Here is a link. In the second case, notice the mito diagnosis insistence, g tube, failure to thrive:

http://www.tdcaa.com/node/2871

Anonymous said...

That's a very informative article anon 12:37.
Do you care to say what other blog shut down recently?

Lisa said...

I, too, would like to know what this other blog is that recently shut down and MBP is being discussed. I can't think of which it may be.

So far, I'm less than impressed with the McKinney bankruptcy not going through. It's not punishment enough for federal perjury, imo. We shall see what assets, if any, wind up being sold but I'm not holding out any real hope for it. I *am holding out hope for the IRS stepping up now, though.

Anonymous said...

You just want to see her go to jail so you can have RV all to yourself :) I am glad it didn't go through but I don't think it will change anything for her. She'll go on her la-di-da way not having learned anything from the experience. I don't think they are the kind of people to live a responsible life for themselves and their children.

Shannon said...

I have to say I am glad it wasnt granted big time but like I said I would like to see those creditors get a legal court order so that their debts never go away. I would also wonder if this means the end of it all or could there be charges based on the perjury?

D Miller31108 said...

Hey all-that article was so sad! I found an update to her case : http://www.outpatientsurgery.net/news/2012/02/29-Texas-Court-Upholds-Medical-Child-Abuse-Verdict

Lisa said...

"You just want to see her go to jail so you can have RV all to yourself :)"

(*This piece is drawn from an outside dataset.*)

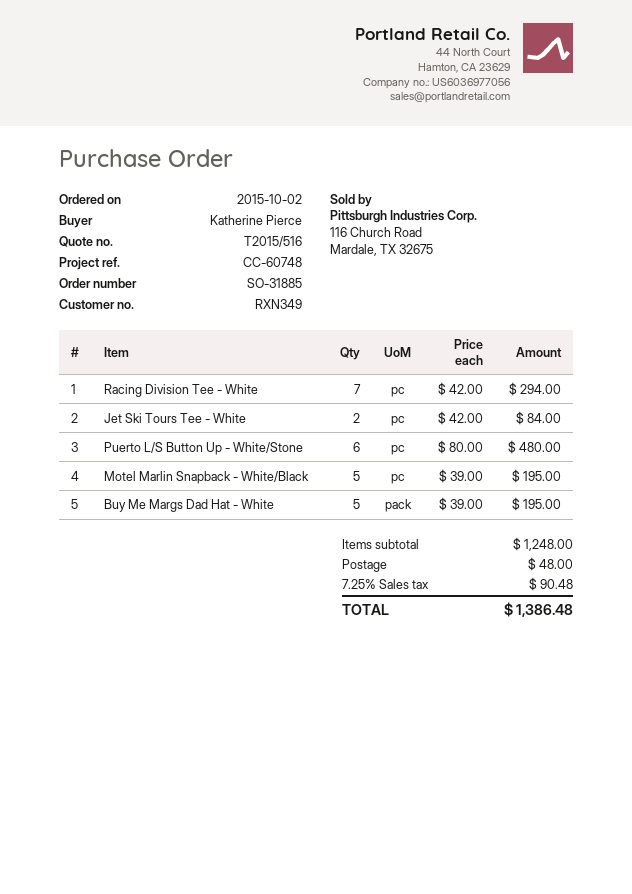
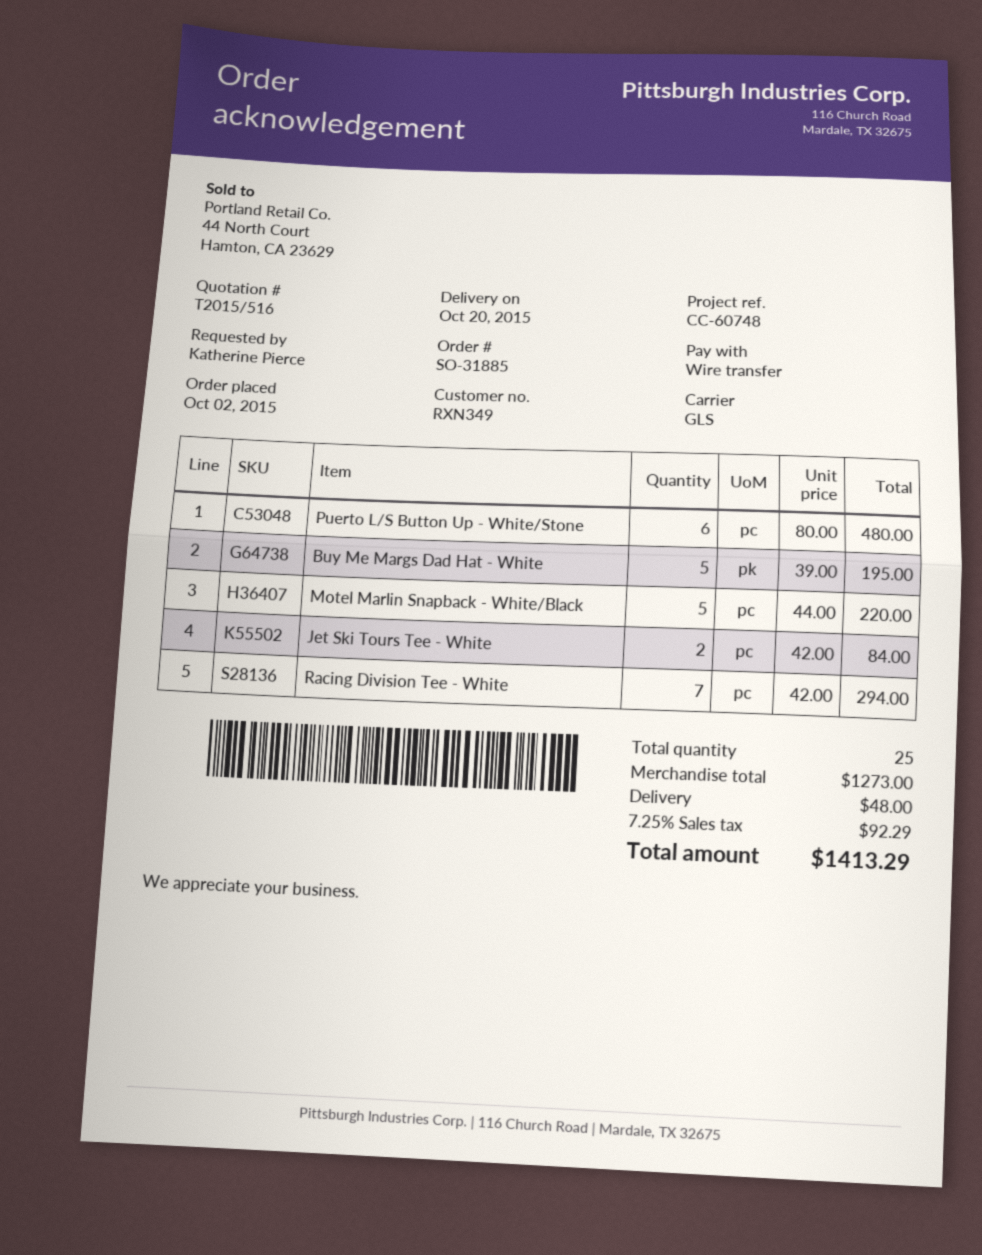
Motel Marlin Snapback - White/Black: 5 x 39.00 = 195.00 -> 5 x 44.00 = 220.00
subtotal: 1248.00 -> 1273.00
tax: 7.25% = 90.48 -> 7.25% = 92.29
total: 1386.48 -> 1413.29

Ha! I still think he's cute, although less so since he had a chance to wise up and get away and instead, came back. That just wasn't attractive.

Shannon, it costs a fair amount to get judgements, have them enforced and such. A lot of the smaller creditors will probably just call it a loss. Hopefully, if assets are sold, they'll be the first paid for this reason. The larger ones, like the CFD and medical bills? Ehhh. If the creditors are informed just how much money she's actually making, may well go after her. If they think she's broke, a lot of those probably won't, too.

What do y'all think about her Instagram being shut down? I see on MWOP they think it's because of the comments but I think Israel may have not known about it, called her out for breaking her end of the agreement and she went dark. Pure speculation on my part, but I like to speculate. :-P

D, hi, and God, the case in these articles is so very sad. I know it's a mental illness but it's so hard to cut a person any slack for it when kids get hurt.

"I did, though, read a definition of MBP that includes exaggerating or fabricating illness, not just causing it."

String, I was wondering about this yesterday, too. D'y'all suppose it's possible a person could maybe *not be harming their already-somewhat sick child to make them more sick but, maybe as part of a creative writing experiment, could write that the child was getting progressively worse and facing death and get in trouble for that? I'm not sure I made sense there with what I'm asking but hopefully it's understandable.

Oopsie Daisy said...

*** New post up and yay me, I checked for spam (there was none), too! ***

Anonymous said...

Are there any updates to Lia's story? I used to read the Caring Bridge page and have been trying to find out how she's doing, then I stumbled across this page, but even this news is 4 months old. Would appreciate any info since then, Thanks.